The SL RNAs exist as snRNPs (Blumenthal and Steward, 1997; Hastings, 2005). They have a discrete secondary structure as do other snRNAs, they are bound to the Sm proteins, and they have a trimethylguanosine (TMG) cap like the U snRNAs. In the SL snRNPs the 5’ splice sites are base paired to the upstream part of the SL sequence, resembling the U1-5’ splice site base pairing. The trans-splice site consensus on the pre-mRNAs is the same as the intron 3’ splice site consensus. The signal for trans-splicing is the presence of intron-like sequence, the outron, at the 5’ end of the mRNA, with no functional 5’ splice site upstream (Conrad et al., 1995; Conrad et al., 1993; Conrad et al., 1991). The outron contains a sequence called the Ou element that is theoretically capable of base pairing with the 5’ splice site on the SL snRNP (Graber et al., 2007). Genes whose pre-mRNAs are subject to trans-splicing are distinguished from those that are not only by the presence of an outron. Thus, the choice between cis- and trans- splicing at any 3’ splice site is based largely on the presence or absence of an upstream 5’ splice site. Because trans-splicing is relatively efficient (like cis-splicing), it is difficult to isolate outron-containing pre-mRNAs, so very few natural outrons have been defined. Nevertheless, the promoter locations of some trans-spliced genes have been identified, and these outrons range from 60-500 bp, with many around 300 bp (Morton and Blumenthal, 2011). Deep sequencing of RNA that has not been polyA selected should allow determination of promoter locations of many more trans-spliced genes.

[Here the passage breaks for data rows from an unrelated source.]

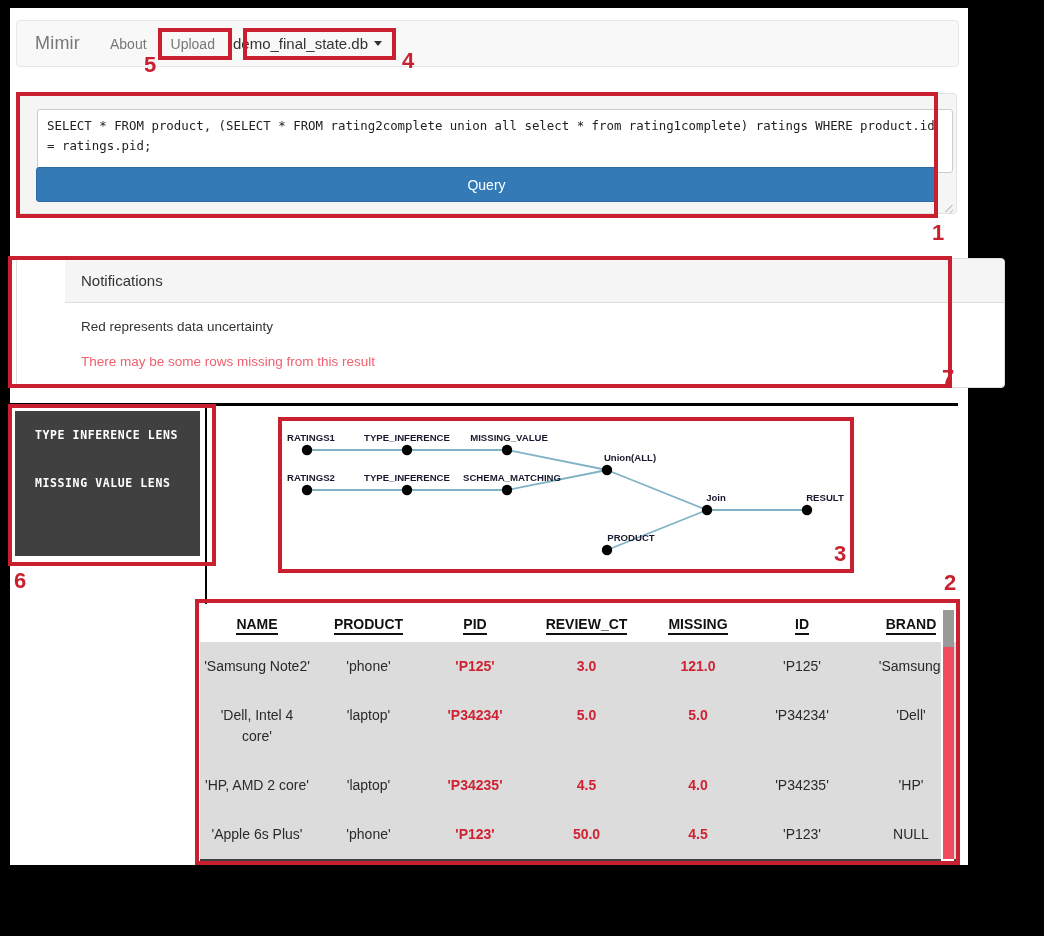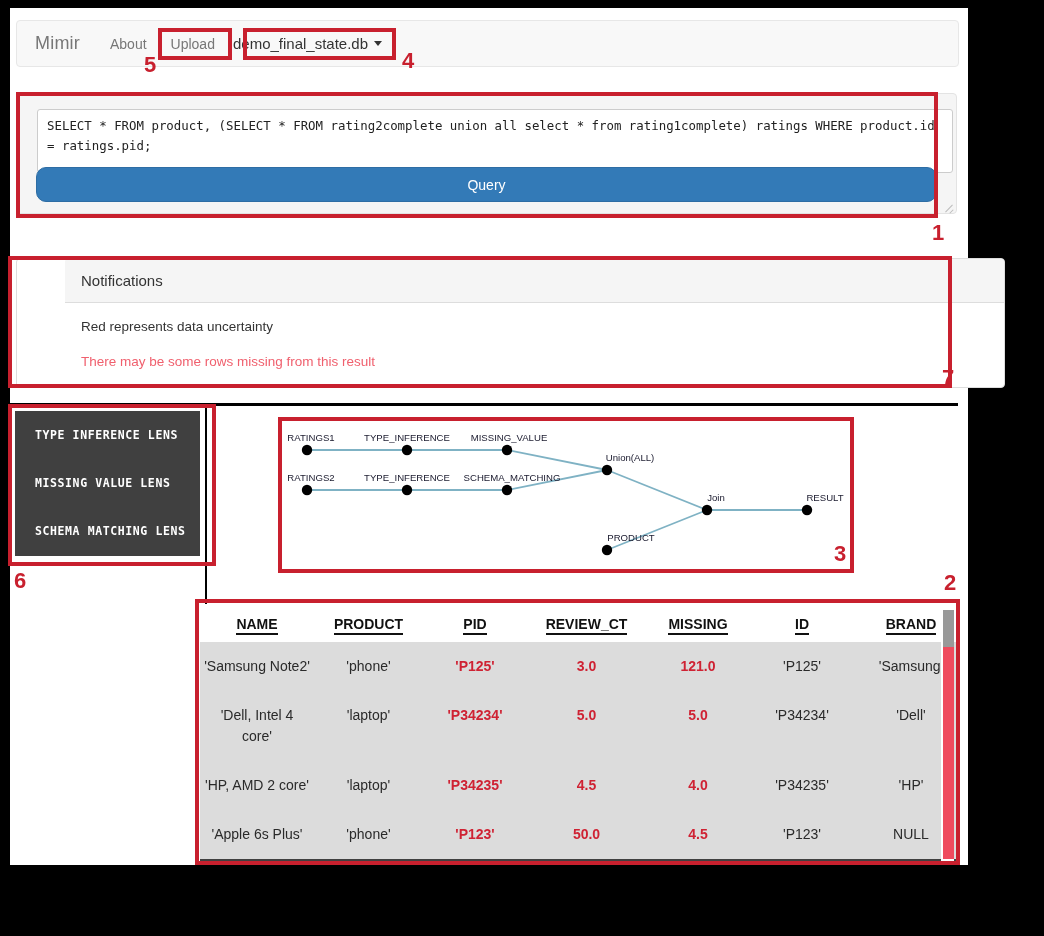"Query" .qbtn { border-radius: 10px -> 3px }
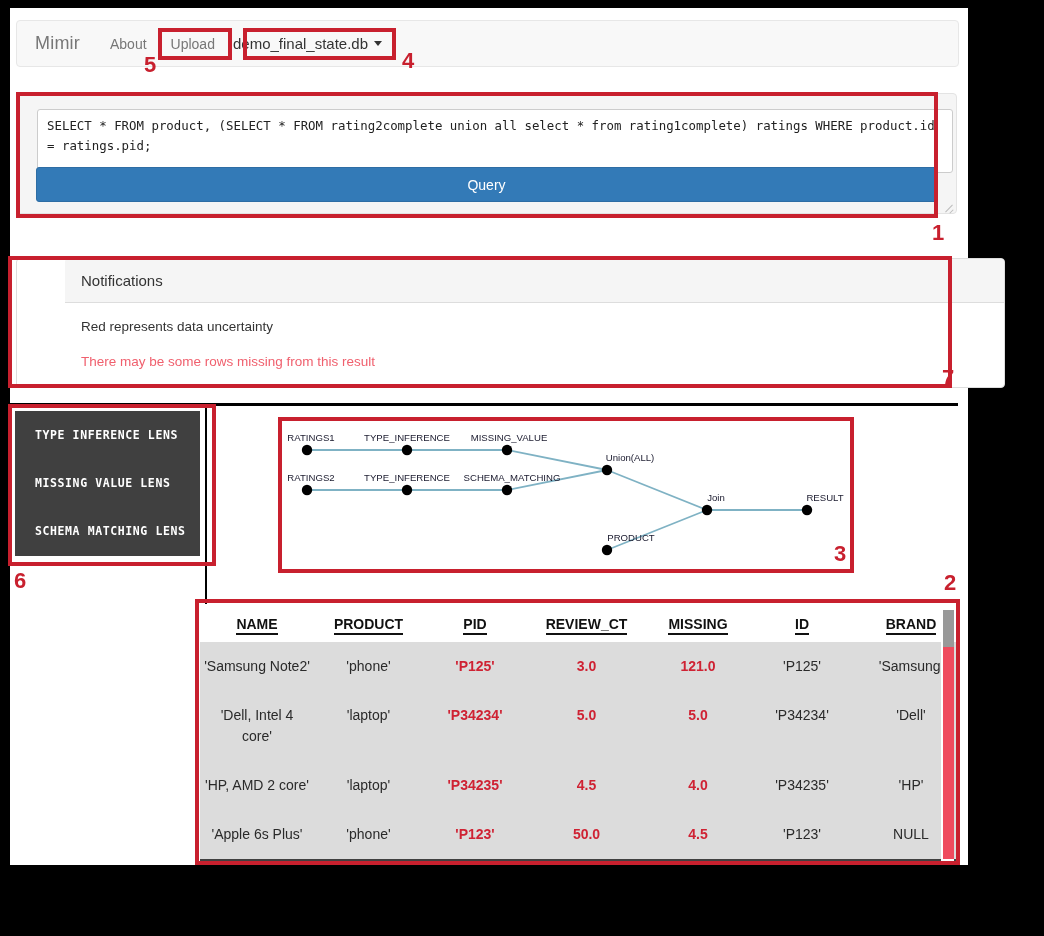"RATINGS1" .graph { font-weight: none -> bold }
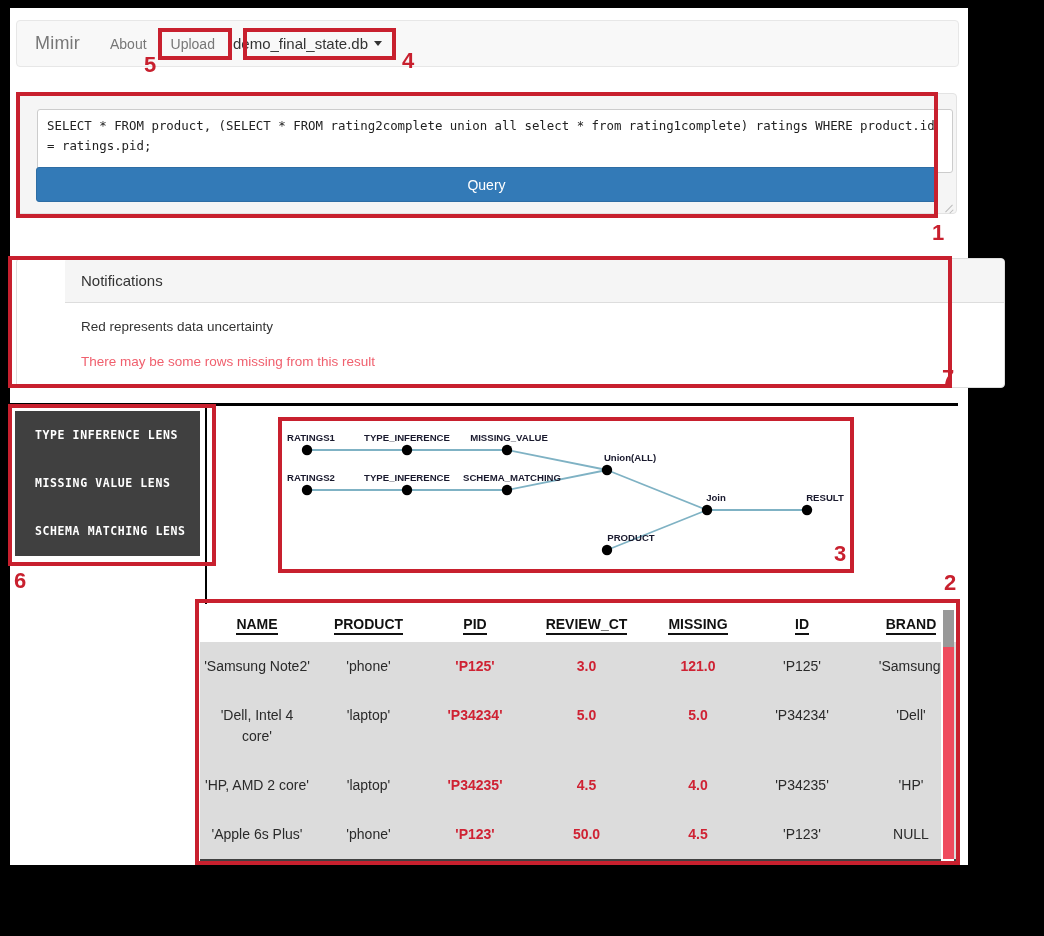"SCHEMA MATCHING LENS" div.lensitem { html: <div>SCHEMA MATCHING LENS</div> -> none }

The SL snRNP may be attracted to the outron by base pairing to the Ou element in a manner analogous to the base pairing between the SL2 snRNP 5’ splice site/Ur element base pairing of SL2 trans-splicing (see below). Trans-splicing then follows a course similar to that of cis-splicing: in the first step, the phosphodiester bond at the 3’ end of the spliced leader is transferred to an adenosine residue in the outron, resulting in the formation of a Y-branched intermediate containing the 3’ splice site. This results in a free SL exon. In the second step, the SL exon is spliced to the first exon of the pre-mRNA, and the Y-branched intermediate, composed of the intron portion of the SL snRNP branched to the outron, is released and presumably recycled. It is worth noting that this intermediate presumably still contains the Sm proteins, which perform several important roles in addition to their roles in splicing (e.g. Barbee et al., 2002). It seems likely therefore that there is a mechanism for recycling these Sm proteins, since trans-splicing is a very frequent event. It has been proposed (MacMorris et al., 2007) that the proteins found associated with the SL1 snRNP may perform this role (see below).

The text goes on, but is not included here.